I picked up this book by chance at Powells and it was a beautiful, beautiful read. I had no idea where it was really going and so I don't want to give anything away but just prepare to be moved and inspired to build your own wings after you read this special little book. It is a reminder that we should all be working on wings of our own.


joy from the ashes of grief

Lizzie's a bright, independent girl who gets her self up in the morning, gets dressed, makes tea and toast, and calls her dad down to breakfast. But dad drags. Dad droops. And when asked what his plans are for the day while she's at school dad announces that he's going to fly like a bird and enter the human bird competition. Suddenly we are faced with a role reversal of a responsible parent-like child and a child-like parent. What would cause this reversal only becomes obvious by the lack, and no mention of, Lizzie's mother. This is made clear a few chapters in when Lizzie's Aunt Doreen drops by to see to how Lizzie and her dad are getting along. Once she sees that dad has fashioned a set of wings for himself and has taken to eating bugs (in order to be more bird-like), and that Lizzie has taken to staying home from school to watch after her dad it becomes painfully clear that we are dealing with a great unspoken grief.

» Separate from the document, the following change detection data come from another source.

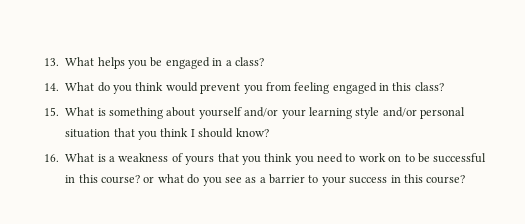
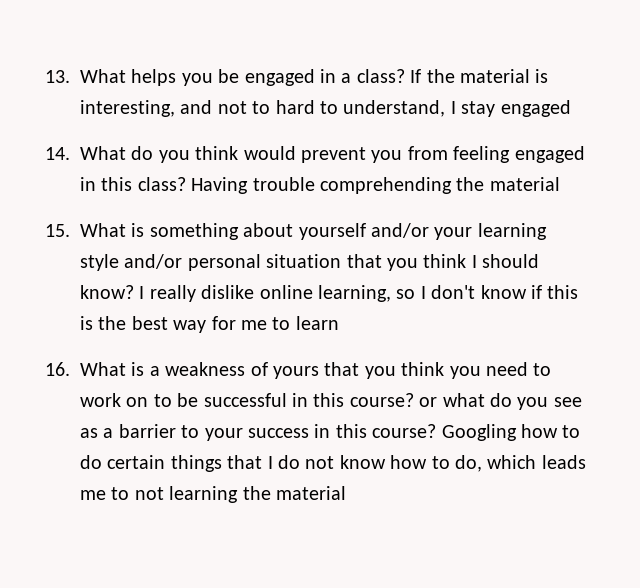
(264, 61) none -> [410,69,549,83] [80,100,571,117] If the material is interesting, and not to hard to understand, I stay engaged
(444, 86) none -> [191,177,560,194] Having trouble comprehending the material
(269, 132) none -> [139,285,579,302] [80,316,339,333] I really dislike online learning, so I don't know if this is the best way for me to learn
(466, 179) none -> [441,424,581,441] [80,455,586,472] [80,486,346,503] Googling how to do certain things that I do not know how to do, which leads me to not learning the material

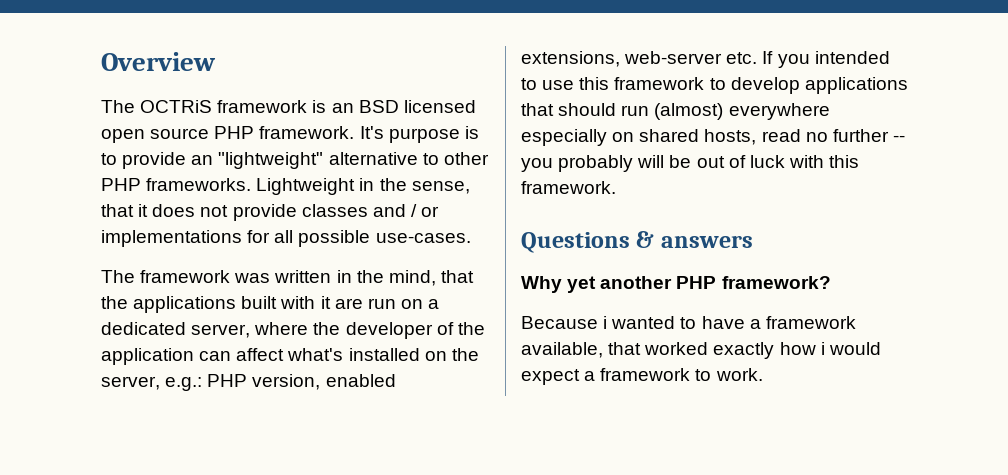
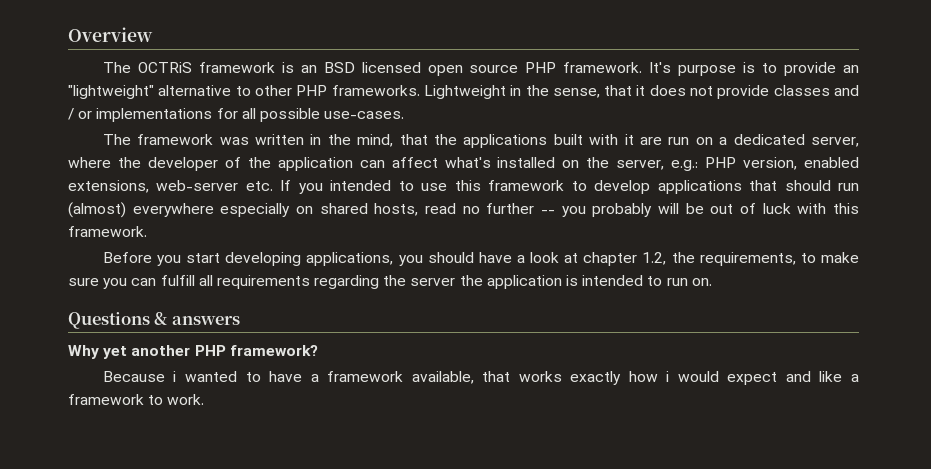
(616, 187) none -> [102,252,860,266] [68,275,712,289] // Before you start developing applications, you should have a look at chapter 1.2, the requirements, to make sure you can fulfill all requirements regarding the server the application is intended to run on.
[644,342,709,355] worked -> [518,371,562,382] works
(580, 377) none -> [785,371,843,382] and like

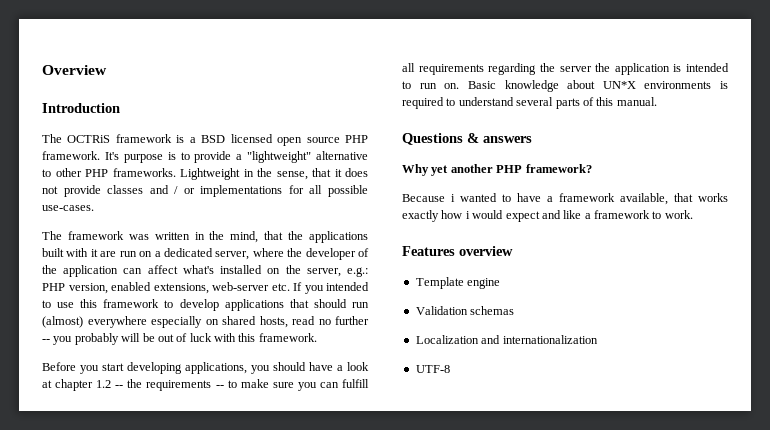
(153, 34) none -> [42,103,120,113] // Introduction
[300,65,317,73] an -> [189,137,196,143] a
[843,65,860,73] an -> [236,154,243,160] a
[642,252,796,266] 1.2, the requirements, -> [96,379,224,391] 1.2 -- the requirements --
(712, 282) none -> [467,80,728,92] [402,97,657,109] Basic knowledge about UN*X environments is required to understand several parts of this manual.
(205, 399) none -> [402,246,513,256] [415,277,501,289] [415,306,515,315] [415,335,598,344] [415,365,450,373] // Features overview // Template engine // Validation schemas // Localization and internationalization // UTF-8

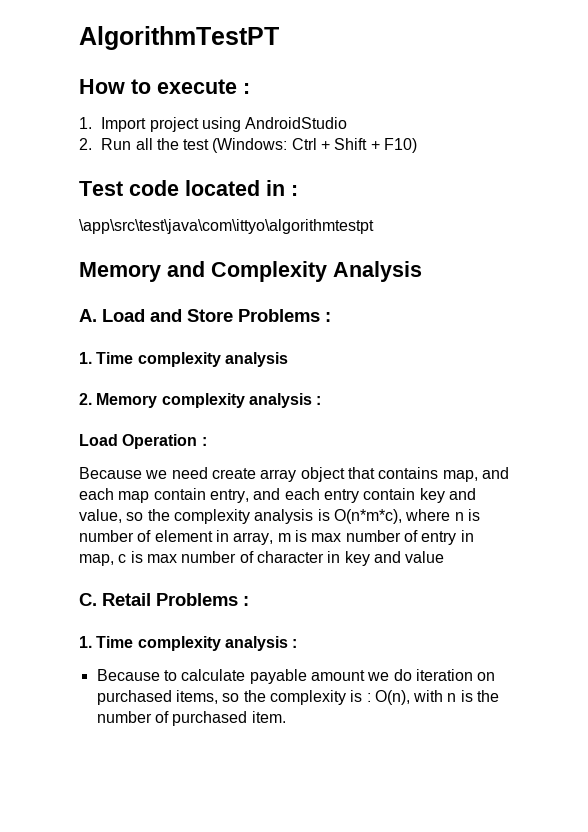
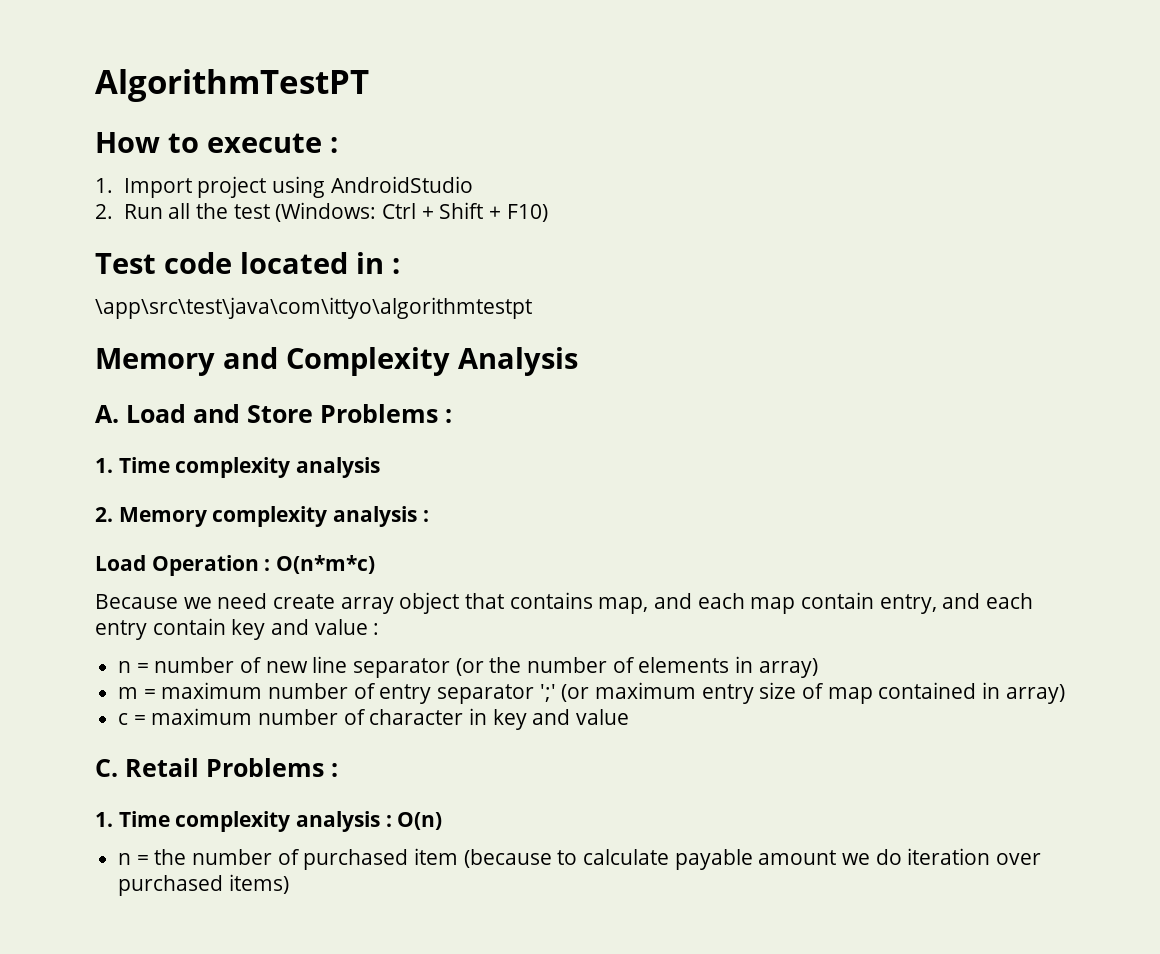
(207, 441) none -> [276,555,376,574] O(n*m*c)
[79,509,480,524] [79,530,474,545] [79,551,177,566] value, so the complexity analysis is O(n*m*c), where n is number of element in array, m is max number of entry in map, c is max -> [314,619,380,635] [118,656,818,678] [118,682,1065,704] [118,708,253,725] value : // n = number of new line separator (or the number of elements in array) // m = maximum number of entry separator ';' (or maximum entry size of map contained in array) // c = maximum
[96,669,160,681] // Because -> [397,812,443,830] [118,848,552,870] O(n) // n = the number of purchased item (because
[477,672,496,681] [96,690,500,705] [96,711,286,726] on purchased items, so the complexity is : O(n), with n is the number of purchased item. -> [996,853,1042,865] [118,874,289,896] over purchased items)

In the end Lizzie and her dad participate together in the Great Human Bird Competition, a sort of flugtag where people adorn themselves in wings and rockets and whatnot and attempt to traverse a body of water propelled under their own power. Dad's obsession with flying at first seems a bi-product of a mental break-down, but as Lizzie (and eventually her Headmaster) discover as they participate in the competition, the act of faith necessary to hurl yourself into the world is exactly what they both need in order to move ahead with their lives. Feeling more alive than before, they reconnoiter back at Aunt Doreen's for some dumplings and find themselves dancing with a new-found joy, a joy that leaves them lighter than birds and flying off the ground.

Almond has managed to dip his pen into Roald Dahl's inkwell and produce a magnificent examination of what it means to find joy after loss, for a family to find their way through the other side of the darkness no matter how odd it may look on the outside. Aunt Doreen and the Headmaster understand the situation and are keeping tabs to make sure that Lizzie and her dad don't fall to far off track, but they hang back enough to let the process run its course.

The feel of this book is what gives it the Dahl flavor in my mind. It would be hard to imagine this story in a contemporary environment without meddling government agencies and relatives who would insist on remaining in the home to assure everything was alright. Aunt Doreen makes a social call but is driven from the house by the sheer absurdity of it all, promising to return with help. The help she return with isn't the police or child protective services but the school headmaster who is more interested in joining Lizzie and her dad in their adventure rather than find fault, place a judgment, or insist on a return to normalcy. It is also in the child as the responsible one and the adults as fools that I find the spectre of Dahl lurking.

Almond can't seem to get away from the connections he makes with birds and death, and certainly there's enough mythology, symbolism, and history to support these connections. But Almond chose the bird's ability to fly to show a rising above, a phoenix-like symbolism for a family being reborn from the ashes of their sorrow. There is nothing sad or sorrowful in the book itself, the entire affair has a sense of whimsy to it, but it's all there just below the surface allowing us to how happiness and joy can re-emerge from experience.